I. PROCEDURAL BACKGROUND

The Court provides an abbreviated synopsis of the procedural background. Greater detail is found in the Order under reconsideration. See Order Den. the Recommended Decision of the Magistrate Judge and Granting Relief under 28 U.S.C. § 2255 (ECF No. 88) (Order).

On September 11, 2008, a federal grand jury indicted Melvin Vitko on two-counts as a felon in possession of five firearms (Count One), a violation of 18 U.S.C. § 922(g)(1), and for possession of the same five firearms knowing they were stolen (Count 2), a violation of 18 U.S.C. § 922(j). Indictment at 1-3 (ECF No. 1) (Indictment). The Indictment asserted seventeen prior convictions in the state of Florida: eight burglaries, four grand thefts, an escape, uttering a forged check, conspiracy to escape, felonious possession of firearms, and dealing in stolen property. Id. Under the Armed Career Criminal Act (ACCA), 18 U.S.C. § 924(e), Mr. Vitko was subject to a mandatory minimum of fifteen years in prison if the Government could prove that he had at least three prior convictions for "violent felonies."1 Pursuant to a plea agreement, on November 7, 2008, Mr. Vitko pleaded guilty to Count 1 of the Indictment. Plea Agreement (ECF No. 13); Entry (ECF No. 15). On April 14, 2009, the Court sentenced Mr. Vitko to 188 months imprisonment, five years supervisedrelease, and a $100 special assessment. Entry (ECF No. 24); J. (ECF No. 27).

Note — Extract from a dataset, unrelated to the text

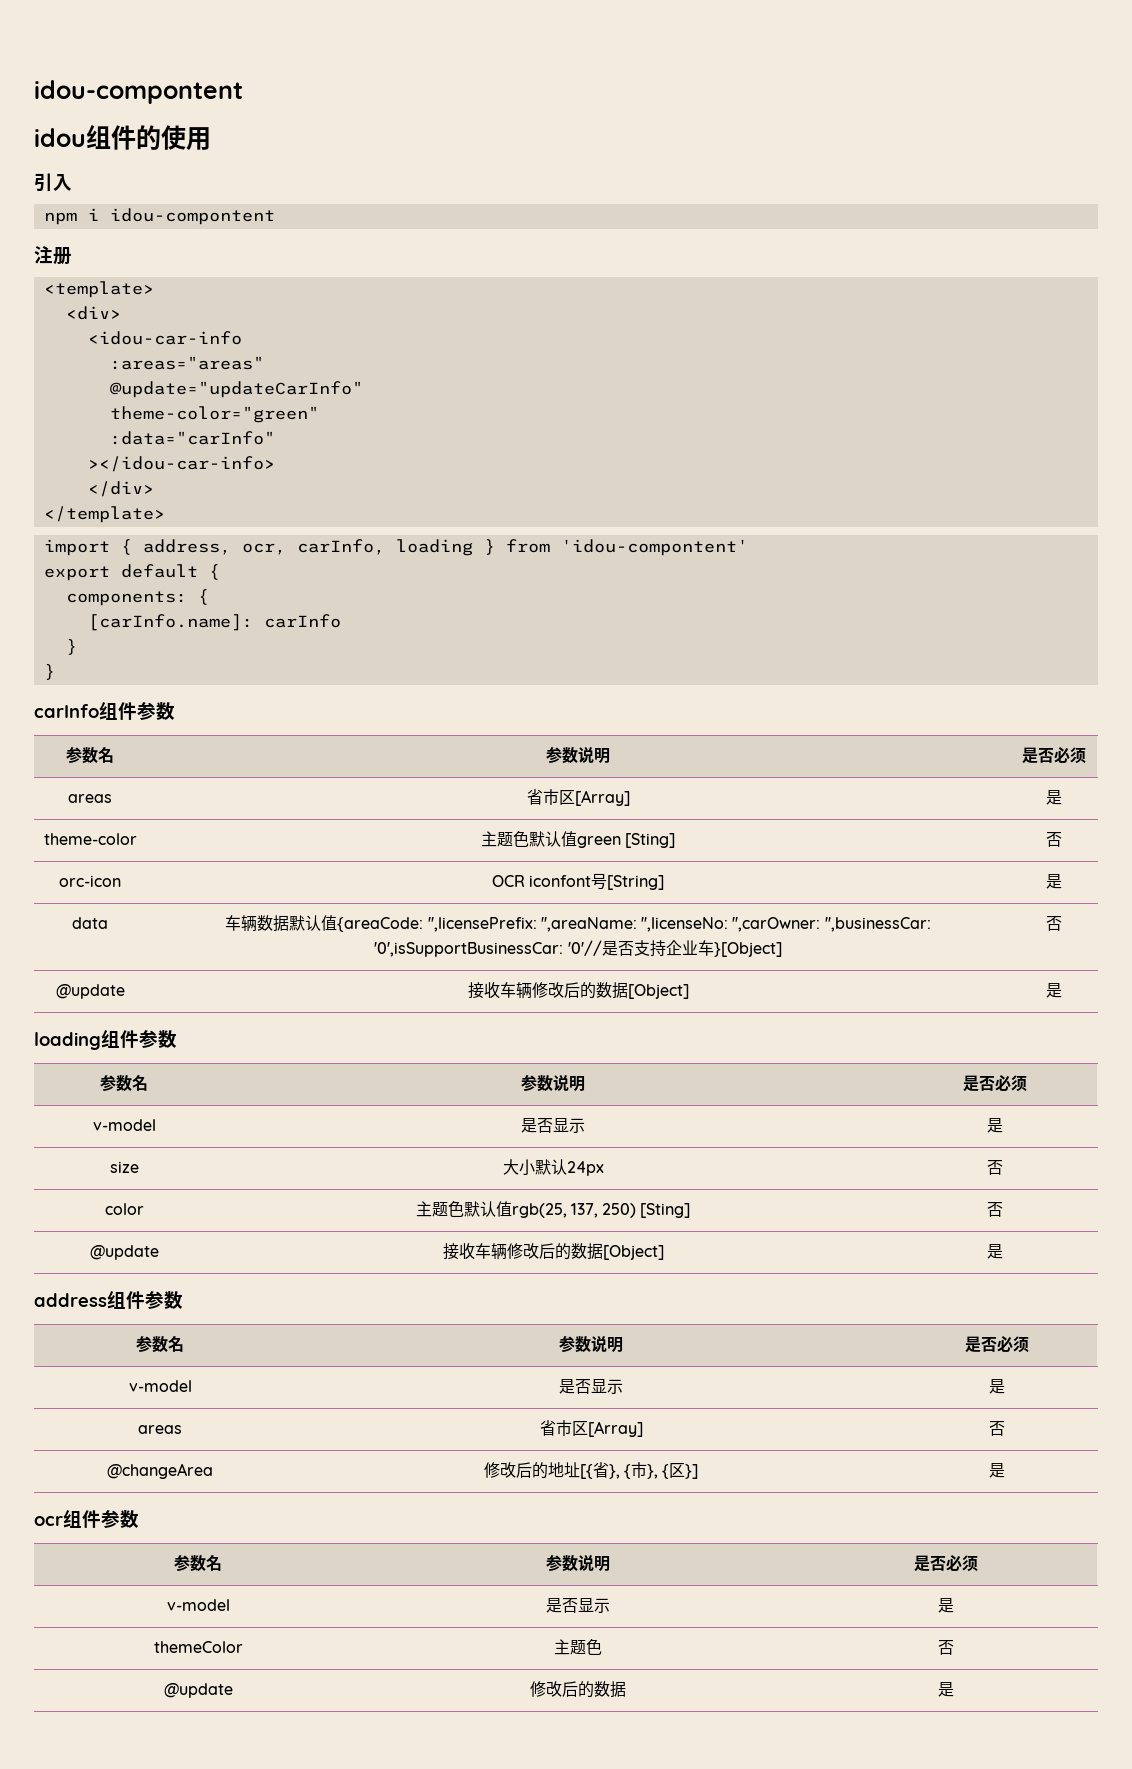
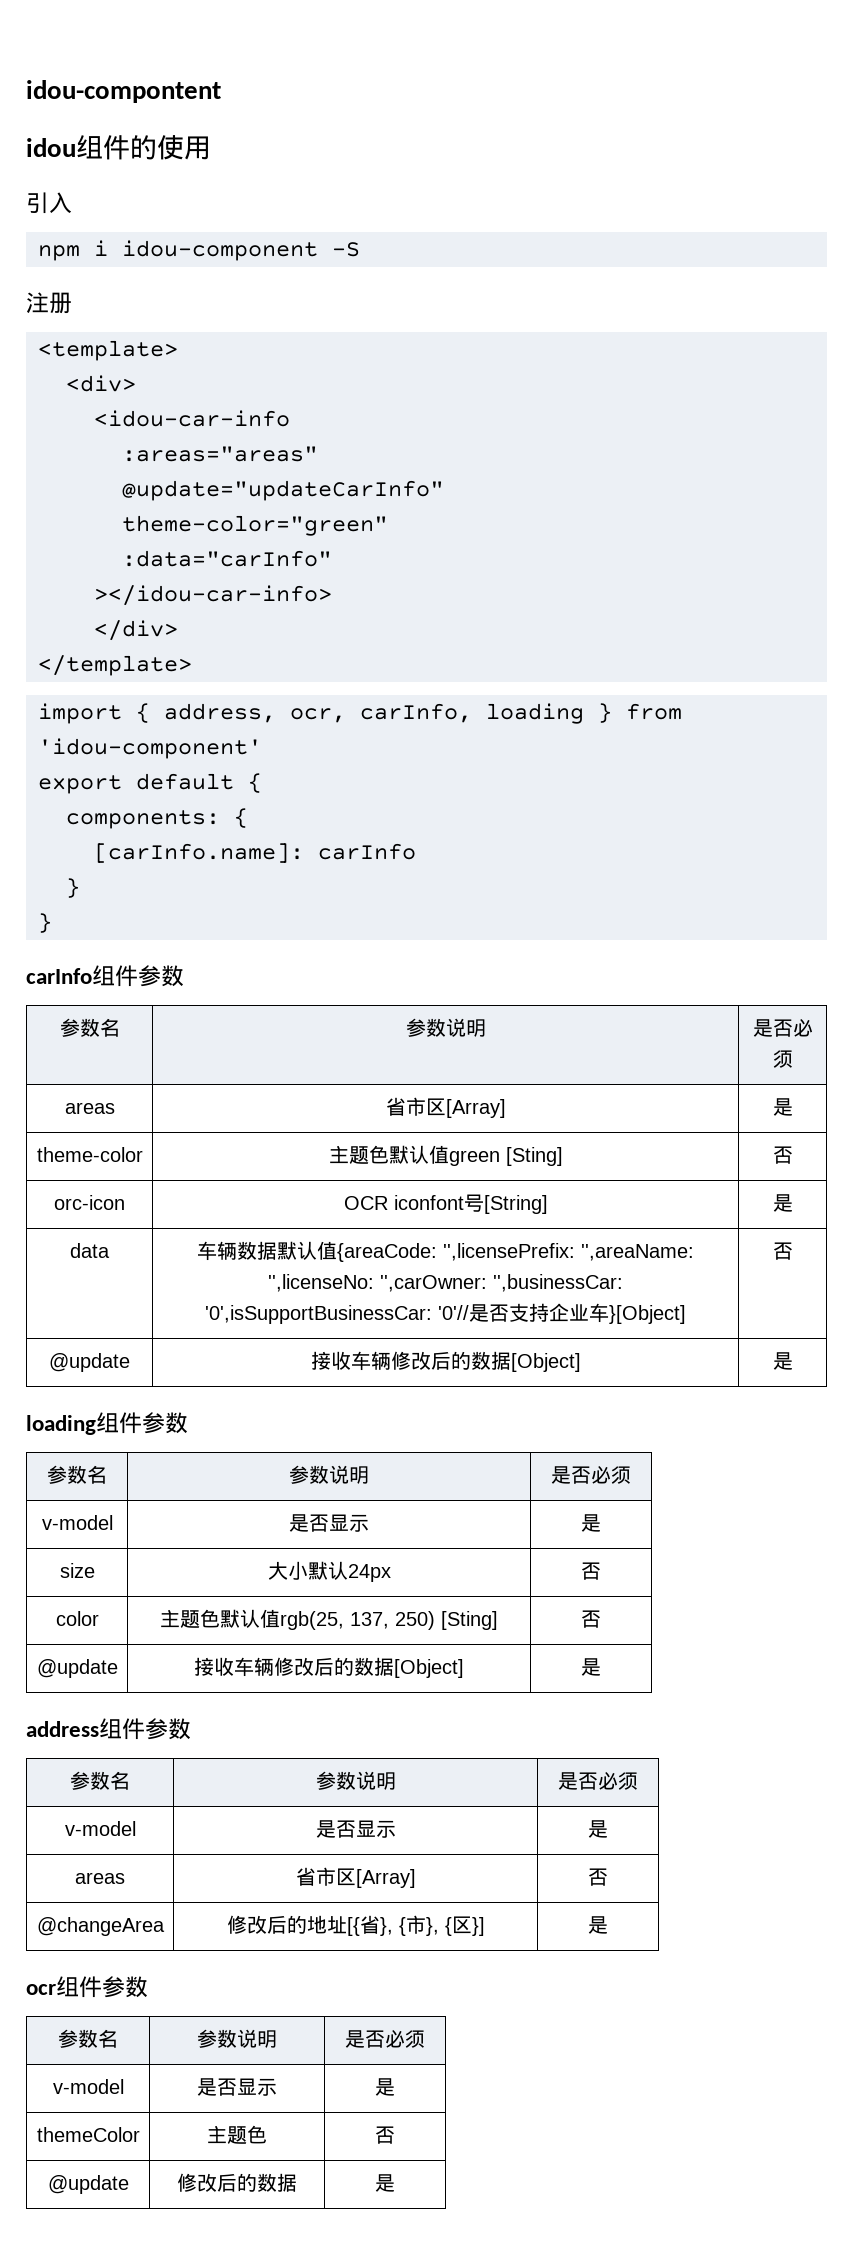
[109,208,275,225] idou-compontent -> [122,240,360,261] idou-component -S
[560,539,748,556] 'idou-compontent' -> [38,738,262,759] 'idou-component'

Mr. Vitko filed a motion pursuant to 28 U.S.C. § 2255 on April 23, 2014. Mot. to Vacate, Set Aside or Correct Sentence (ECF No. 32). On January 15, 2015, the Magistrate Judge issued a recommended decision for the Court to deny relief and dismiss Mr. Vitko's § 2255 motion. Recommended Decision on 28 U.S.C. § 2255 Mot. (ECF No. 58). However, on January 26, 2015, Mr. Vitko filed two motions, each seeking to stay proceedings regarding his § 2255 motion. Pet'r's Mot. to Stay Proceedings regarding Pending Pet. for Writ of Habeas Corpus under 28 U.S.C. § 2255 (ECF No. 59) (First Mot. to Stay); Pet'r's Mot. Requesting Stay of Proceedings relating to Pending 28 U.S.C. § 2255 Pet. (ECF No. 60) (Second Mot. to Stay). The motions cited the United States Supreme Court's January 9, 2015 order to the parties in Johnson v. United States to brief and argue "[w]hether the residual clause in the Armed Career Criminal Act of 1984, 18 U.S.C. § 924(e)(B)(ii), is unconstitutionally vague." Second Mot. to Stay at 1.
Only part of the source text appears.